Prompt →
The lines from the one holding "[530,664,576,679] 3979 ->" to the end of the records below, exactly as written, are the only thing to return.

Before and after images
[Start of Attachment]

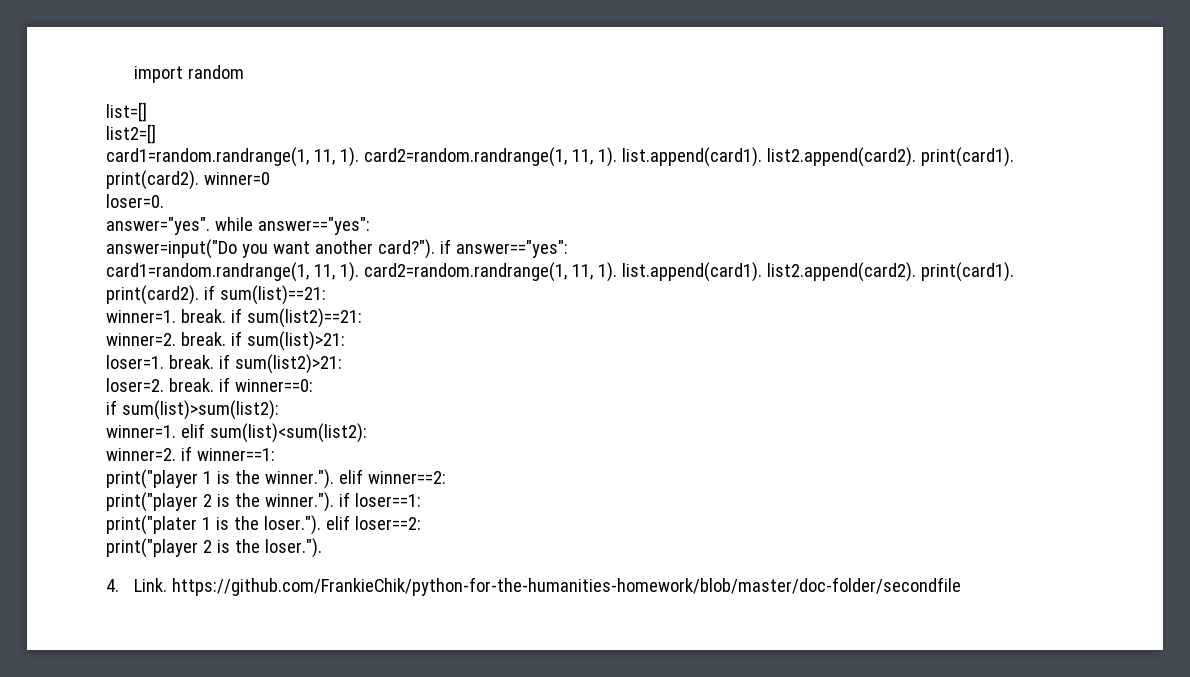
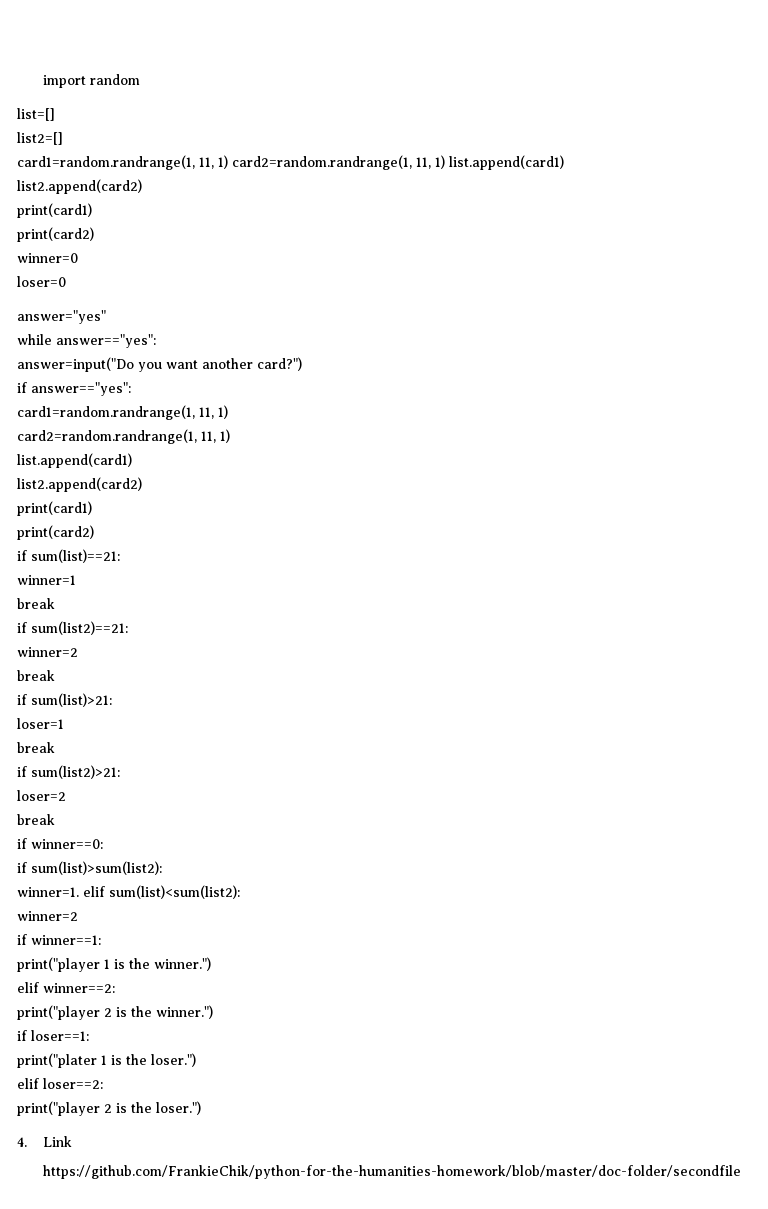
[339,147,1014,167] [106,170,199,190] 1). card2=random.randrange(1, 11, 1). list.append(card1). list2.append(card2). print(card1). print(card2). -> [218,155,564,170] [17,179,142,194] [17,203,92,218] [17,227,94,242] 1) card2=random.randrange(1, 11, 1) list.append(card1) // list2.append(card2) // print(card1) // print(card2) //
[106,194,164,208] [106,217,210,235] loser=0. // answer="yes". -> [17,276,66,287] [17,310,106,324] loser=0 // answer="yes" //
[377,239,435,259] card?"). -> [257,357,302,371] card?") //
[339,262,1014,282] [106,285,199,305] 1). card2=random.randrange(1, 11, 1). list.append(card1). list2.append(card2). print(card1). print(card2). -> [218,405,228,419] [17,429,230,444] [17,453,132,468] [17,477,142,492] [17,501,92,516] [17,525,94,540] 1) // card2=random.randrange(1, 11, 1) // list.append(card1) // list2.append(card2) // print(card1) // print(card2) //
[106,309,226,323] winner=1. break. -> [17,575,76,585] [17,598,55,609] winner=1 // break //
[106,332,226,346] winner=2. break. -> [17,647,78,657] [17,670,55,681] winner=2 // break //
[106,355,214,369] loser=1. break. -> [17,718,64,729] [17,742,55,753] loser=1 // break //
[106,378,214,392] loser=2. break. -> [17,790,66,801] [17,814,55,825] loser=2 // break //
[106,448,176,461] winner=2. -> [17,911,78,921] winner=2 //
[264,469,334,489] winner."). -> [154,957,211,971] winner.") //
[264,492,334,512] winner."). -> [156,1005,213,1019] winner.") //
[263,515,321,535] loser."). -> [151,1053,196,1067] loser.") //
[264,538,322,558] loser."). -> [156,1101,201,1115] loser.")
[133,578,167,592] Link. -> [42,1136,72,1147] Link //

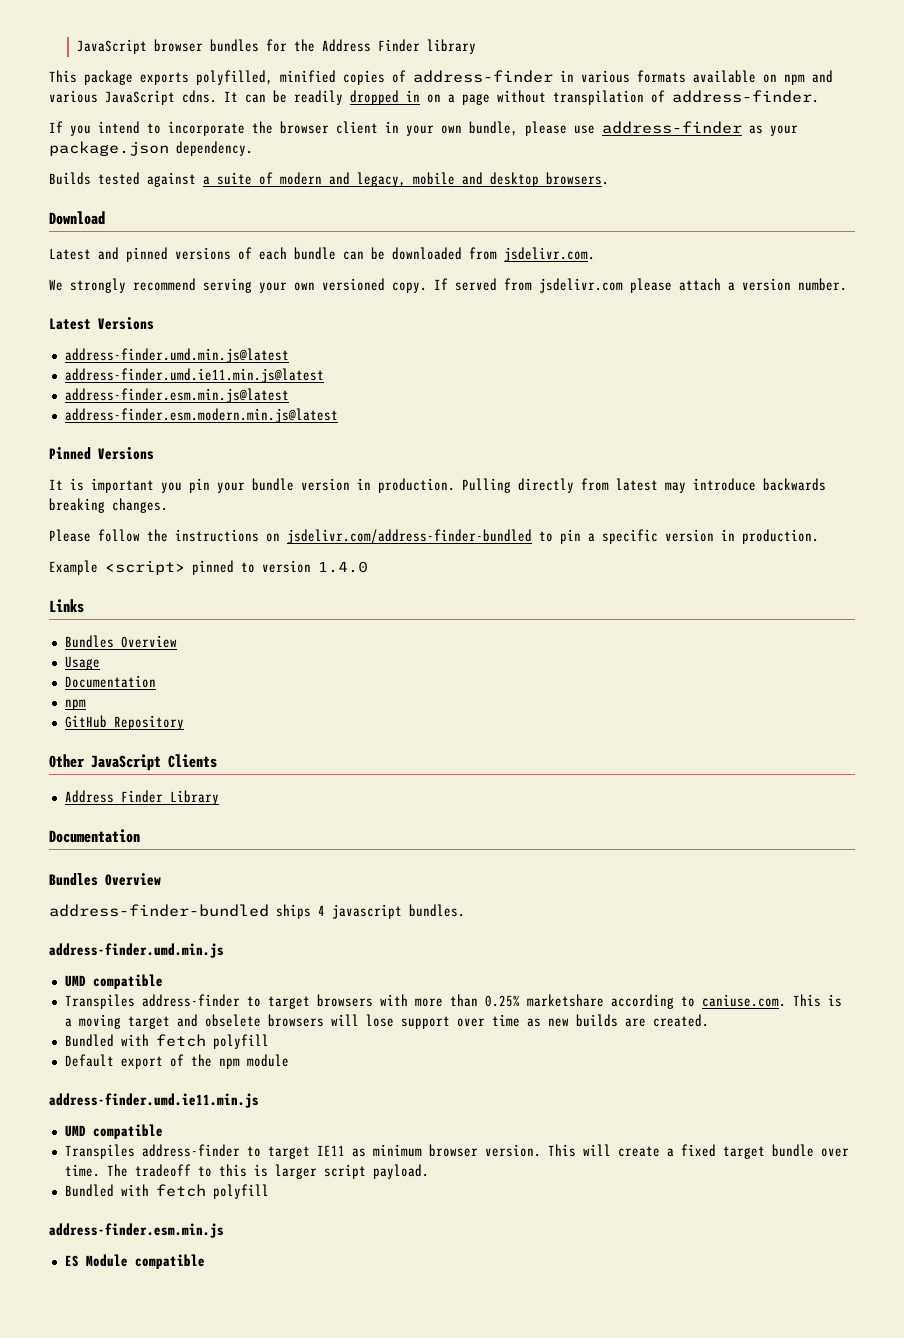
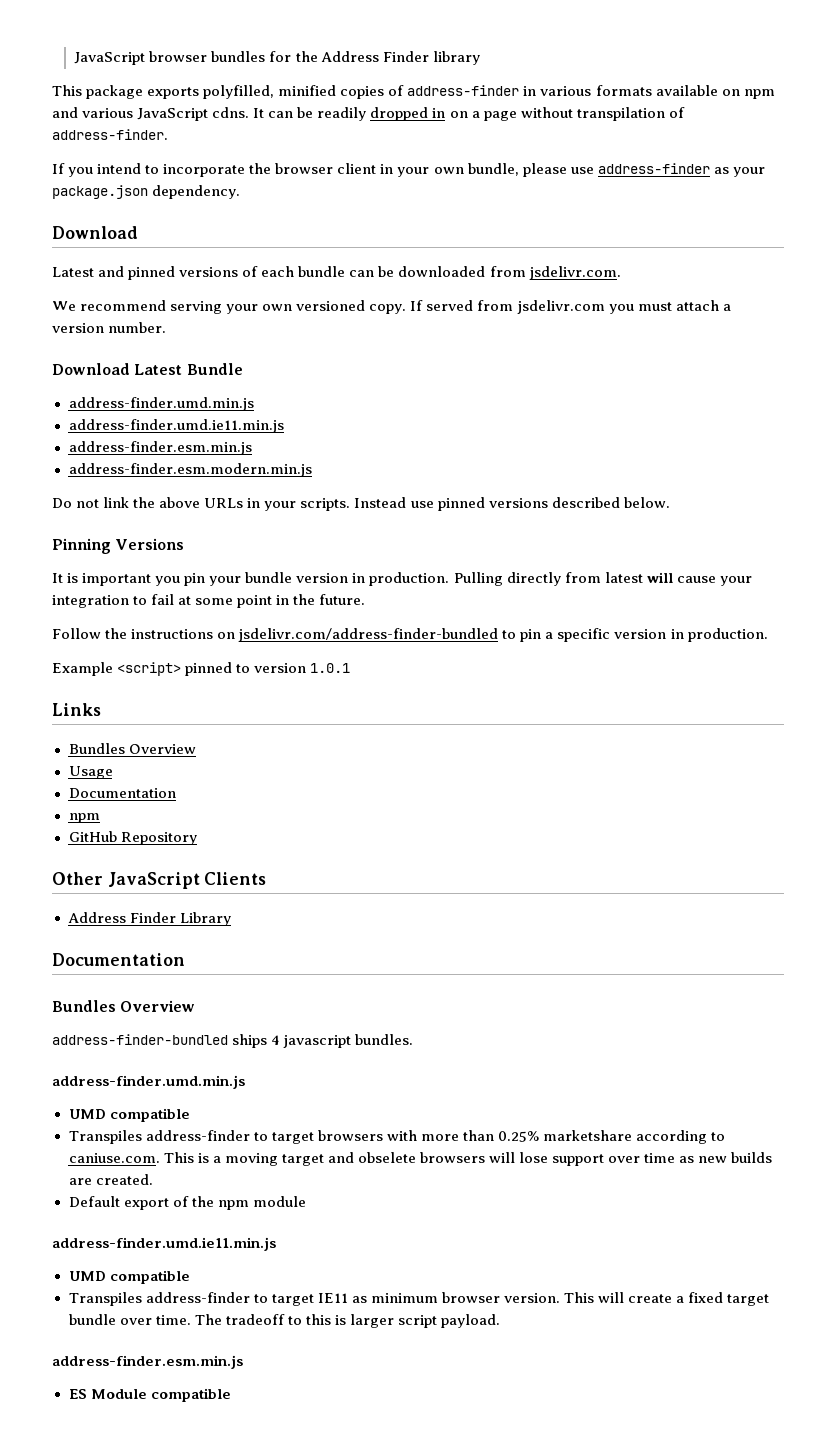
[49,172,609,187] // Builds tested against a suite of modern and legacy, mobile and desktop browsers. -> (241, 192) none
[70,278,126,293] strongly -> (76, 306) none
[630,278,672,293] please -> [608,302,672,314] you must
[49,317,154,330] [64,348,289,363] [64,368,324,383] [64,388,289,403] [64,408,338,423] [49,447,91,460] Latest Versions // address-finder.umd.min.js@latest // address-finder.umd.ie11.min.js@latest // address-finder.esm.min.js@latest // address-finder.esm.modern.min.js@latest // Pinned -> [52,363,243,375] [68,397,254,411] [68,419,284,433] [68,441,252,455] [68,463,312,477] [52,497,670,511] [52,538,111,554] Download Latest Bundle // address-finder.umd.min.js // address-finder.umd.ie11.min.js // address-finder.esm.min.js // address-finder.esm.modern.min.js // Do not link the above URLs in your scripts. Instead use pinned versions described below. // Pinning
[665,478,826,493] [49,498,168,513] [49,529,140,542] may introduce backwards breaking changes. // Please follow -> [646,572,752,586] [52,594,366,608] [52,628,101,639] will cause your integration to fail at some point in the future. // Follow
[318,561,368,573] 1.4.0 -> [310,663,351,673] 1.0.1
[64,1034,269,1049] // Bundled with fetch polyfill -> (153, 1179) none
[64,1184,269,1199] // Bundled with fetch polyfill -> (501, 1321) none

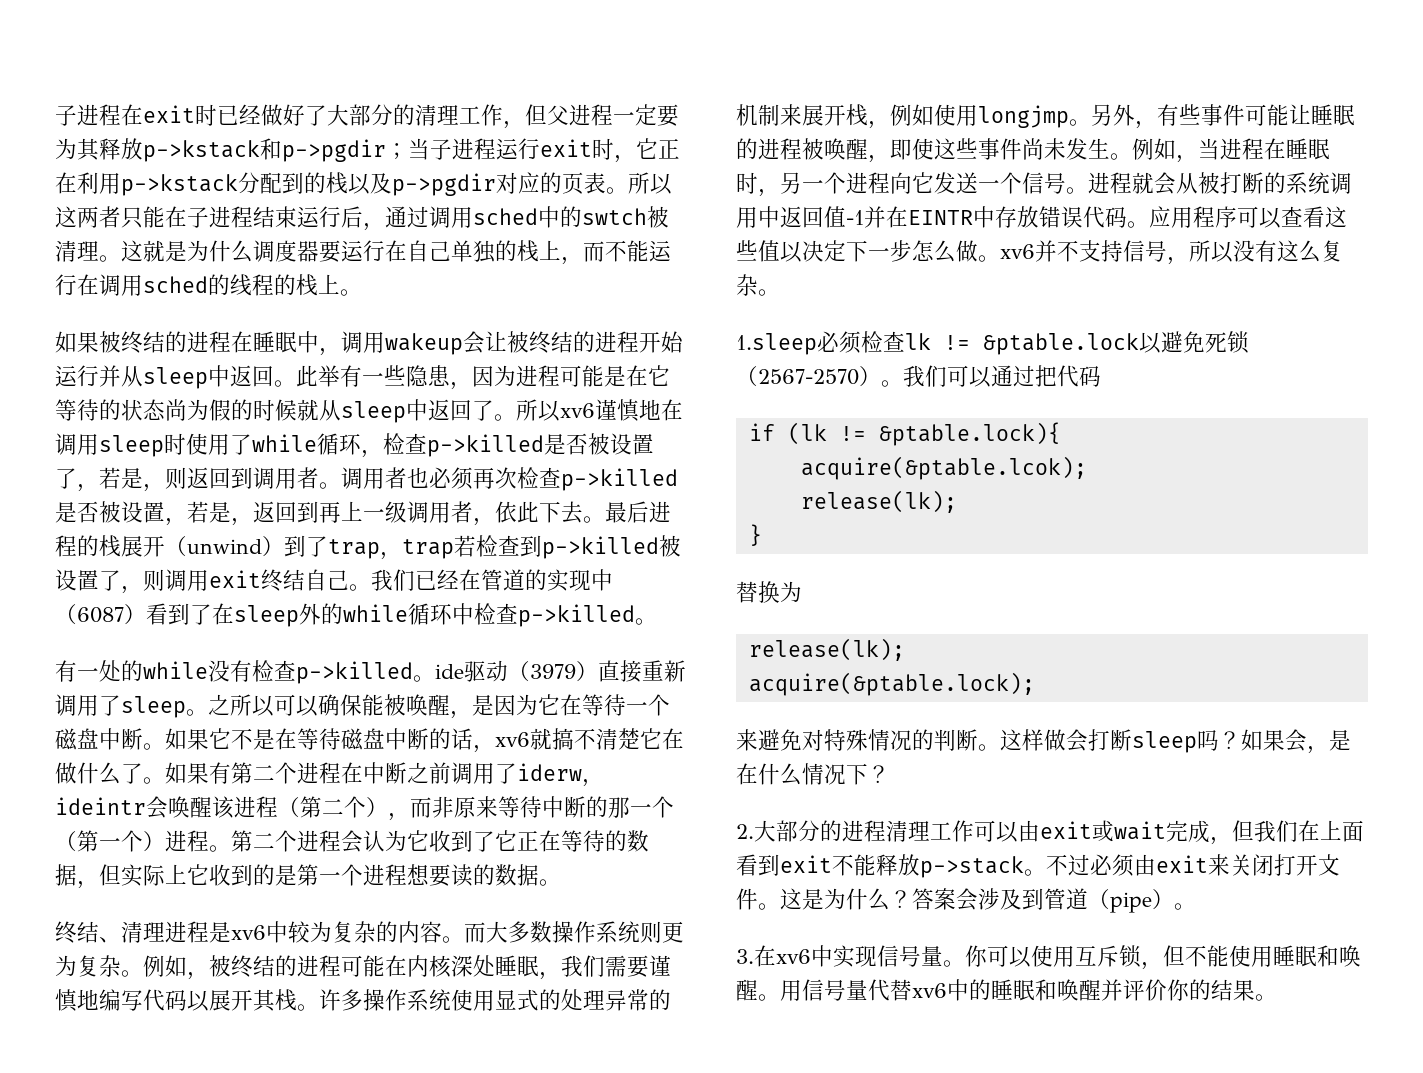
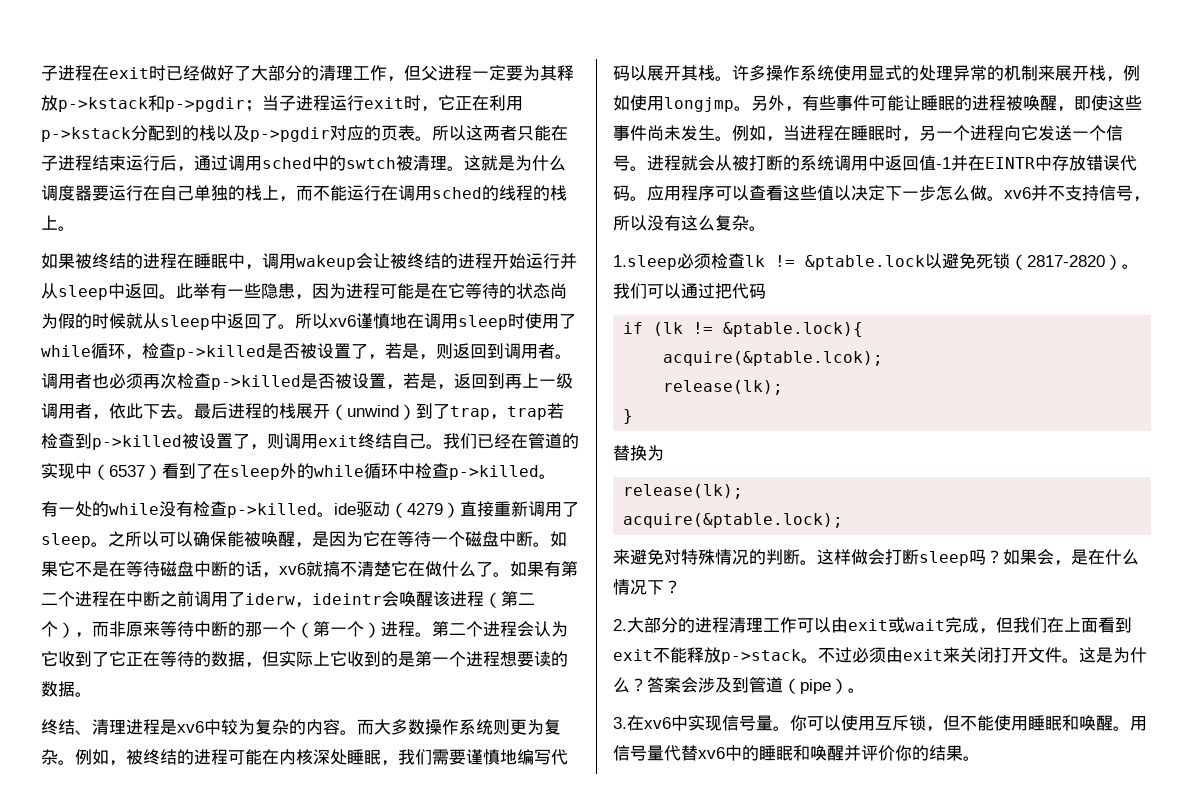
[77,607,124,623] 6087 -> [109,465,145,477] 6537
[530,664,576,679] 3979 -> [407,503,443,515] 4279
[758,369,859,385] 2567-2570 -> [1027,255,1105,267] 2817-2820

[End of Attachment]

Response to this task →
[530,664,576,679] 3979 -> [407,503,443,515] 4279
[758,369,859,385] 2567-2570 -> [1027,255,1105,267] 2817-2820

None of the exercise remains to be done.